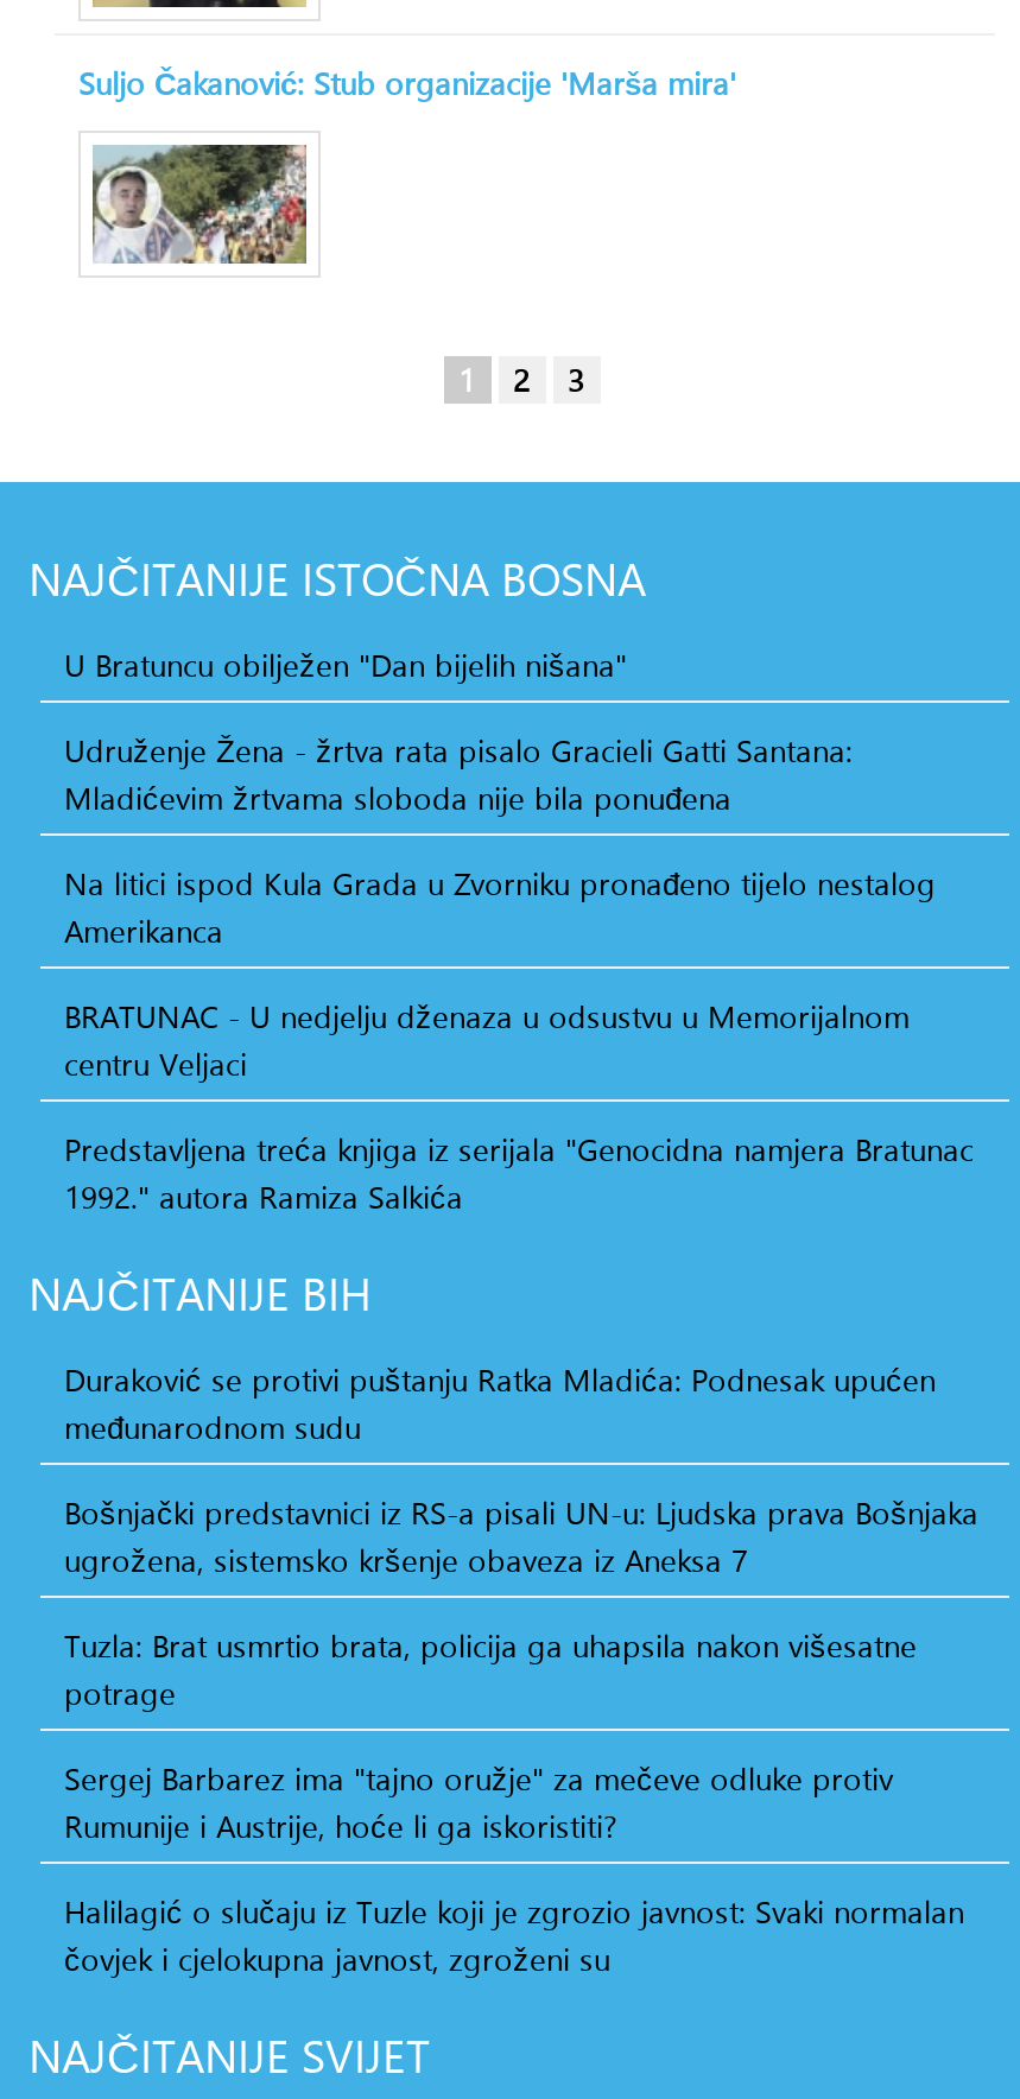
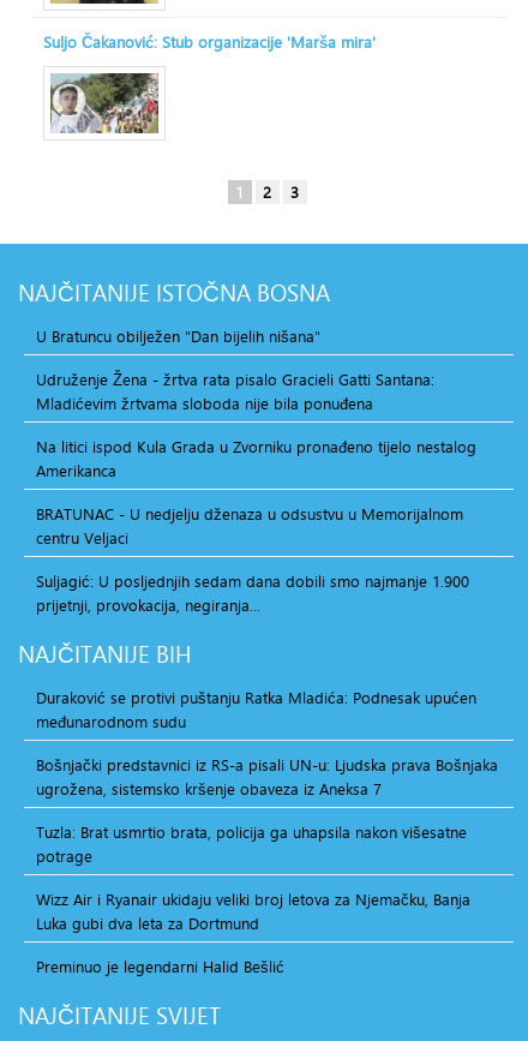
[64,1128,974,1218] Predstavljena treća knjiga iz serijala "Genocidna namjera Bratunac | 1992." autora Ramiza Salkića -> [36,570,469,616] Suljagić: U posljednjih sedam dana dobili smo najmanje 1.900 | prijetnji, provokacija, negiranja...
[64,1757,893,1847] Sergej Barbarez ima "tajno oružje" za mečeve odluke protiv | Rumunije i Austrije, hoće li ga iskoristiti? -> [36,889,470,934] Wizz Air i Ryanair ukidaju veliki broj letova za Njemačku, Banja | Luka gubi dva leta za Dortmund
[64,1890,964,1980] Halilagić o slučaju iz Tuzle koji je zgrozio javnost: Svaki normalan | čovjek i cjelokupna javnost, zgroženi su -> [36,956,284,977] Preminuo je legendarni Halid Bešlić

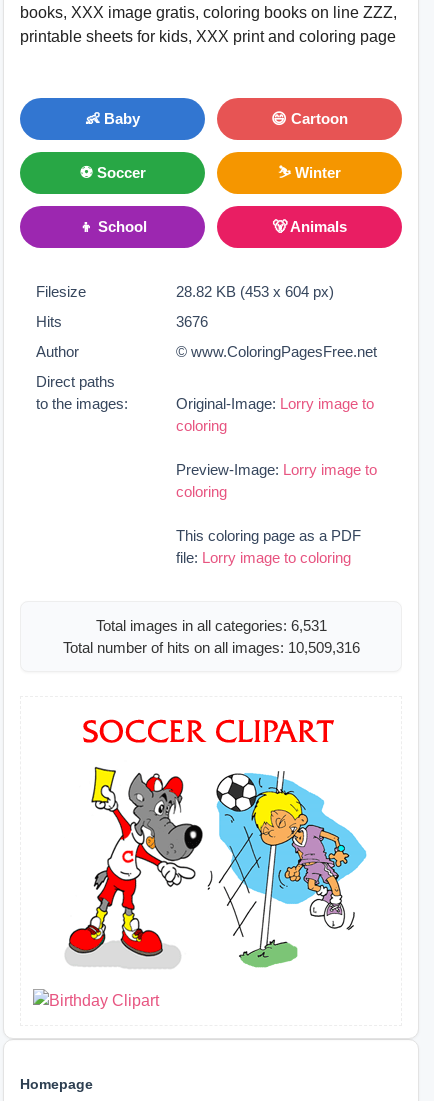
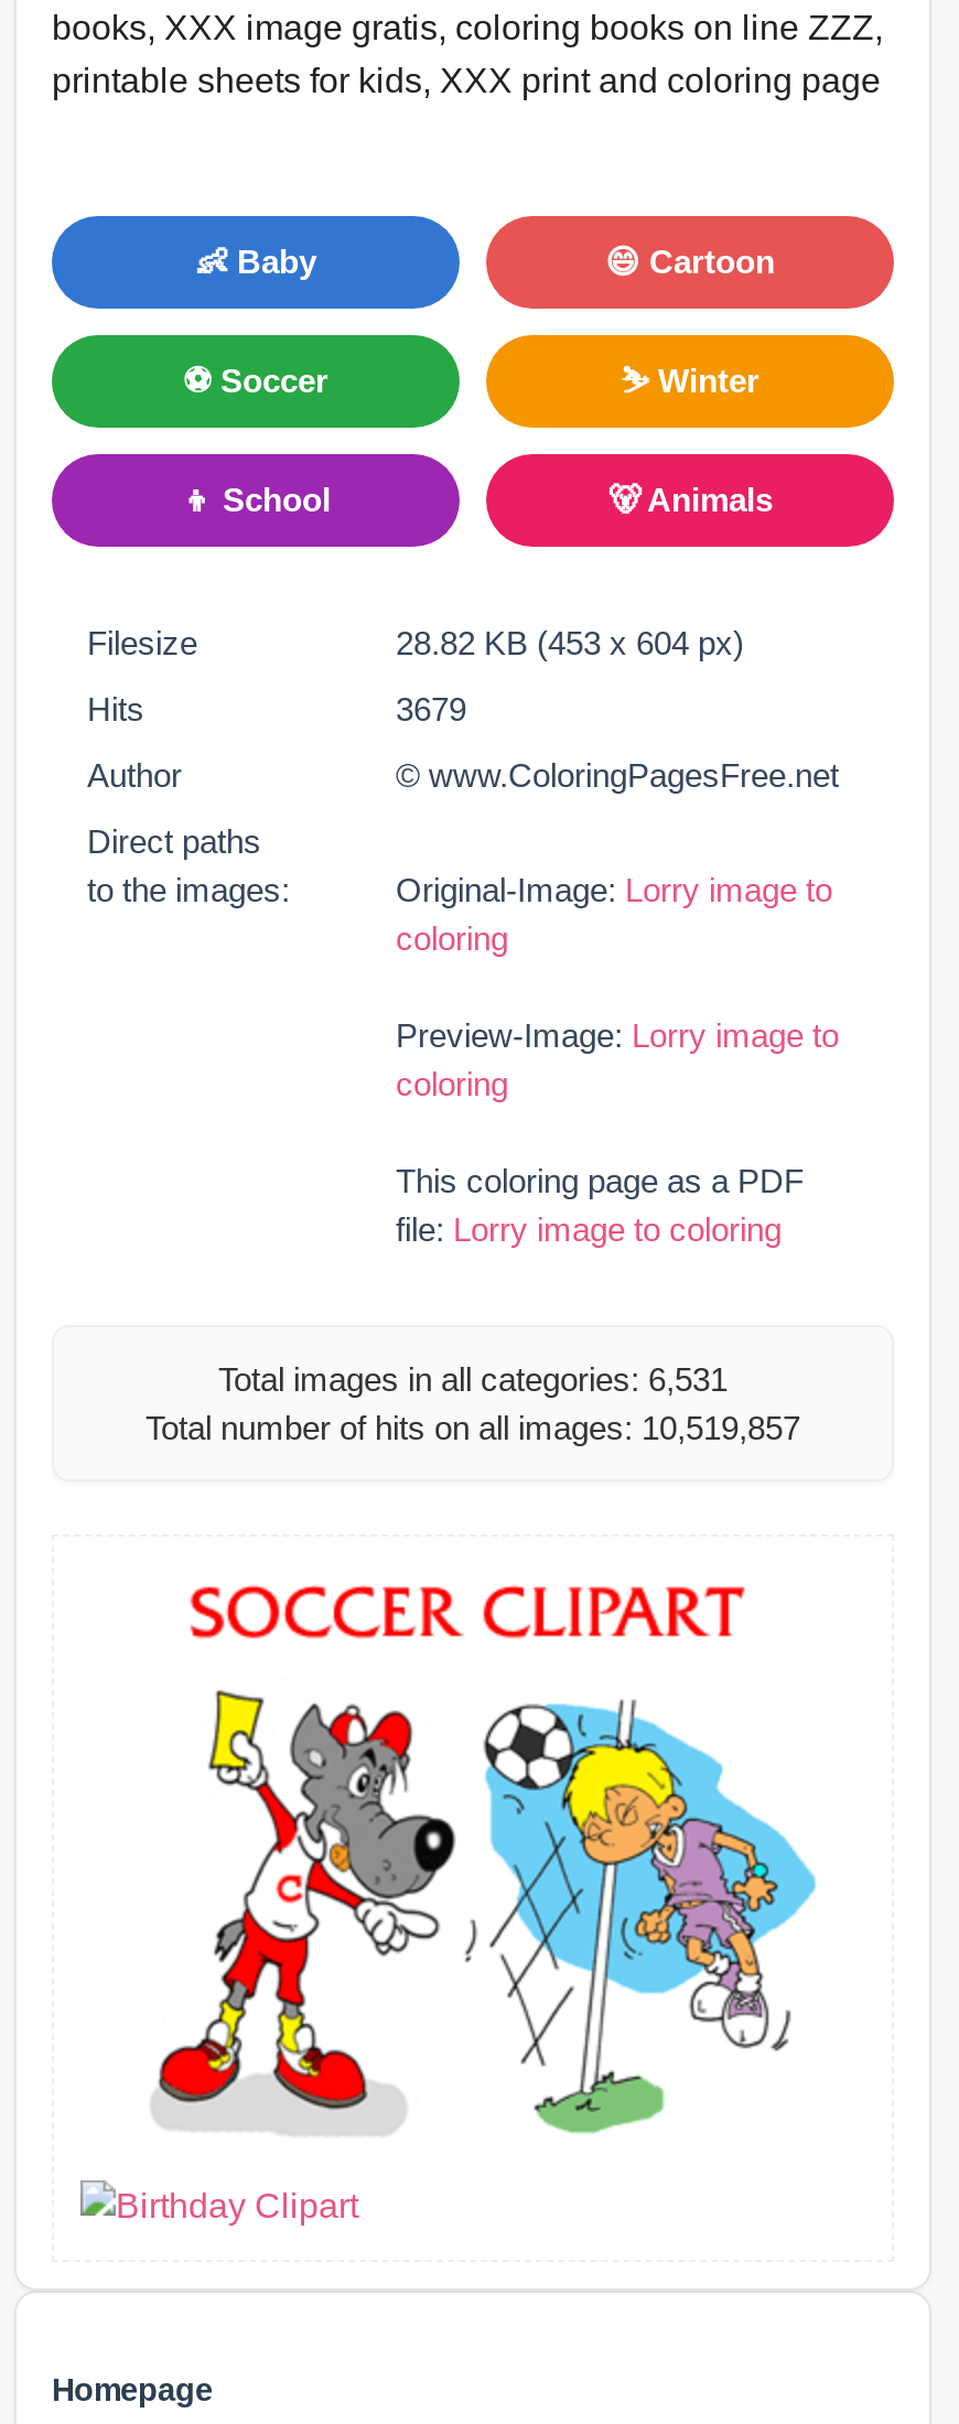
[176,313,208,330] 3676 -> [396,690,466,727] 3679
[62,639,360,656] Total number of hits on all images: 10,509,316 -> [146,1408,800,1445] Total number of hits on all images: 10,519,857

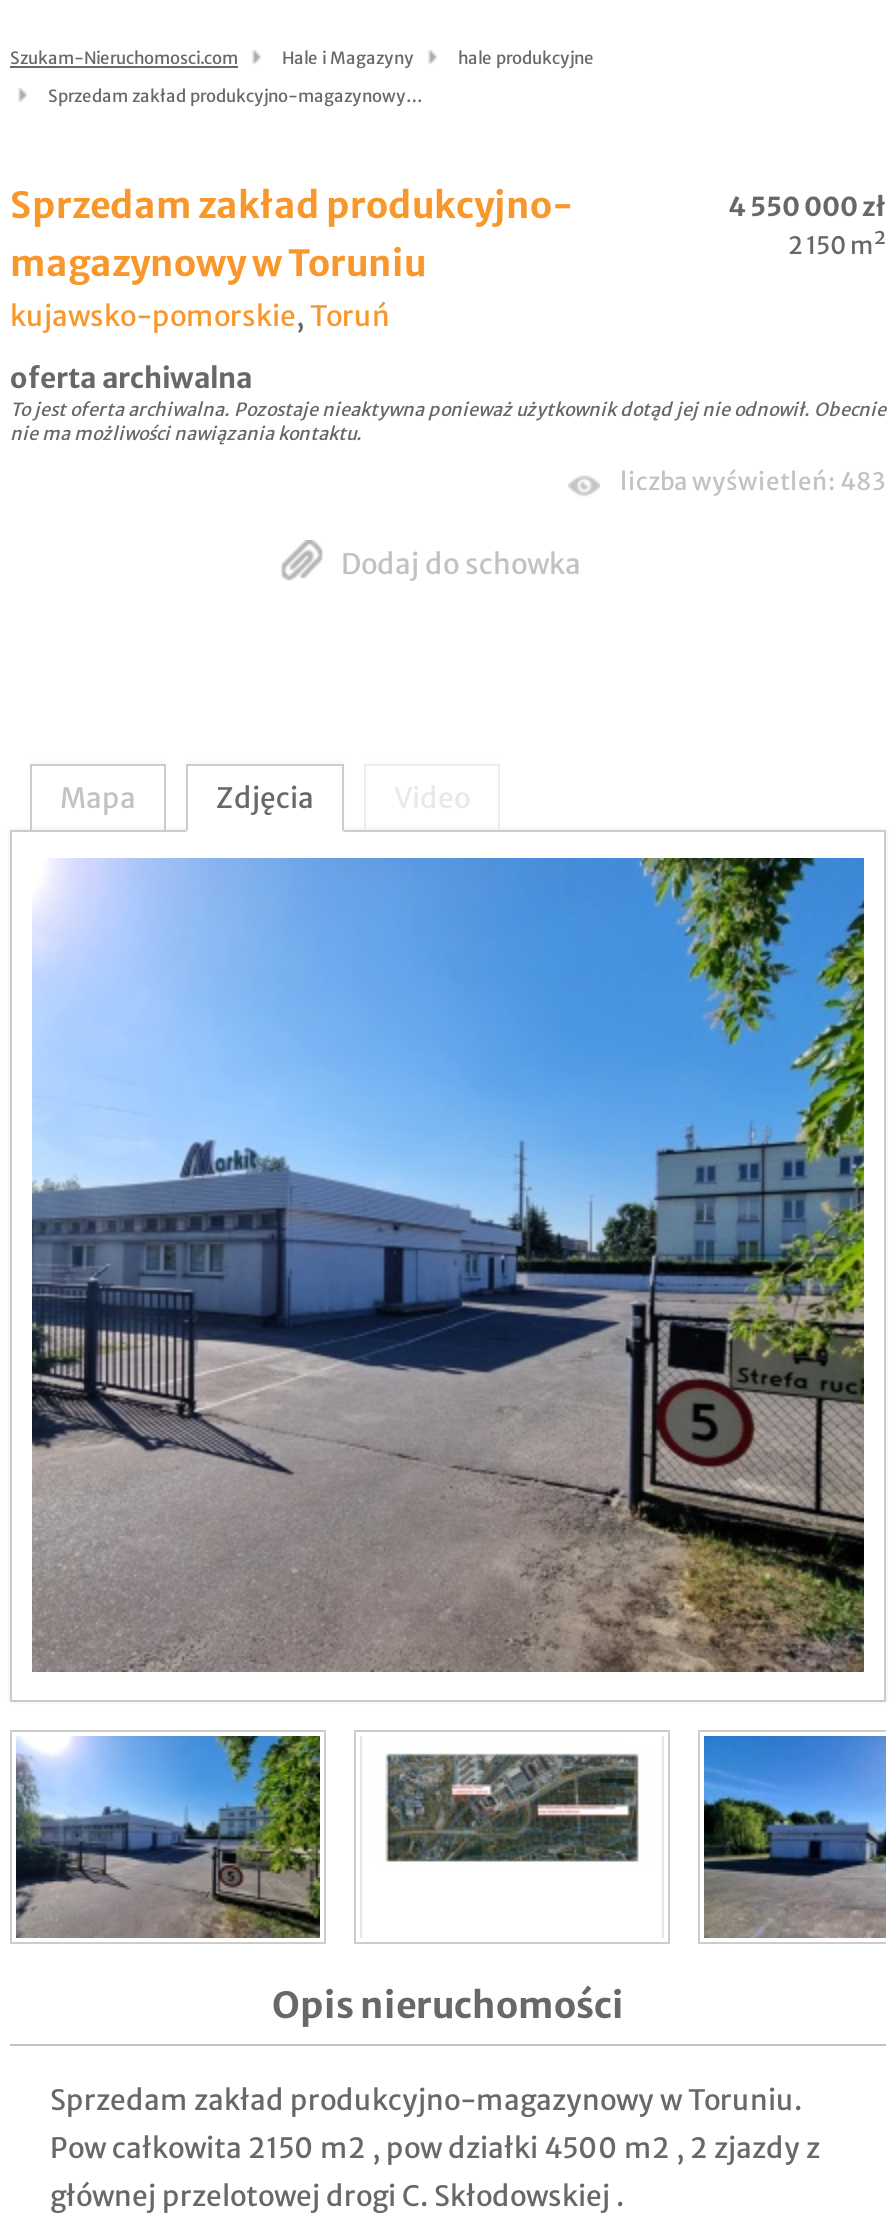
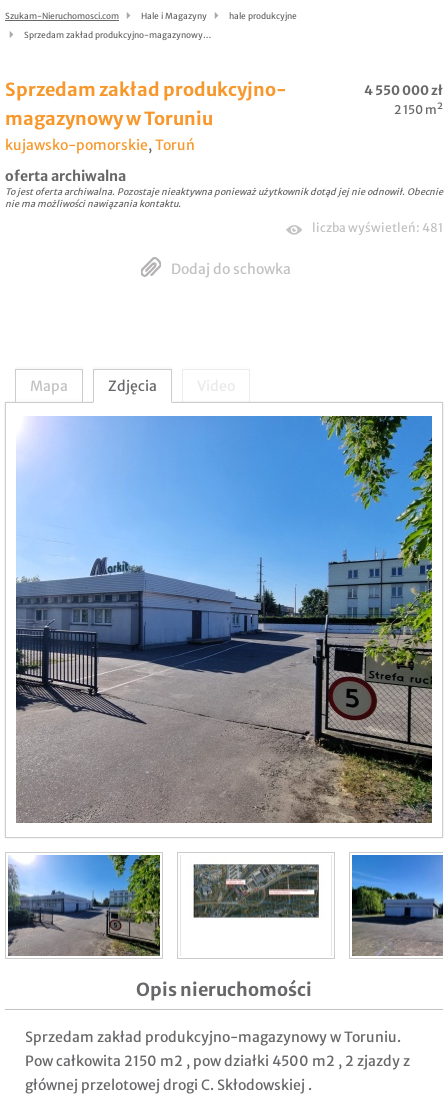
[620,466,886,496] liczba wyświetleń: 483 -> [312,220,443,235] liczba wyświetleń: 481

****

> **What the task asks**
Look at the listing and set down only the lines from its start through the line with "[64,1757,893,1847] Sergej Barbarez", word for word and without pictures.

> **Answer to this problem**
[64,1128,974,1218] Predstavljena treća knjiga iz serijala "Genocidna namjera Bratunac | 1992." autora Ramiza Salkića -> [36,570,469,616] Suljagić: U posljednjih sedam dana dobili smo najmanje 1.900 | prijetnji, provokacija, negiranja...
[64,1757,893,1847] Sergej Barbarez ima "tajno oružje" za mečeve odluke protiv | Rumunije i Austrije, hoće li ga iskoristiti? -> [36,889,470,934] Wizz Air i Ryanair ukidaju veliki broj letova za Njemačku, Banja | Luka gubi dva leta za Dortmund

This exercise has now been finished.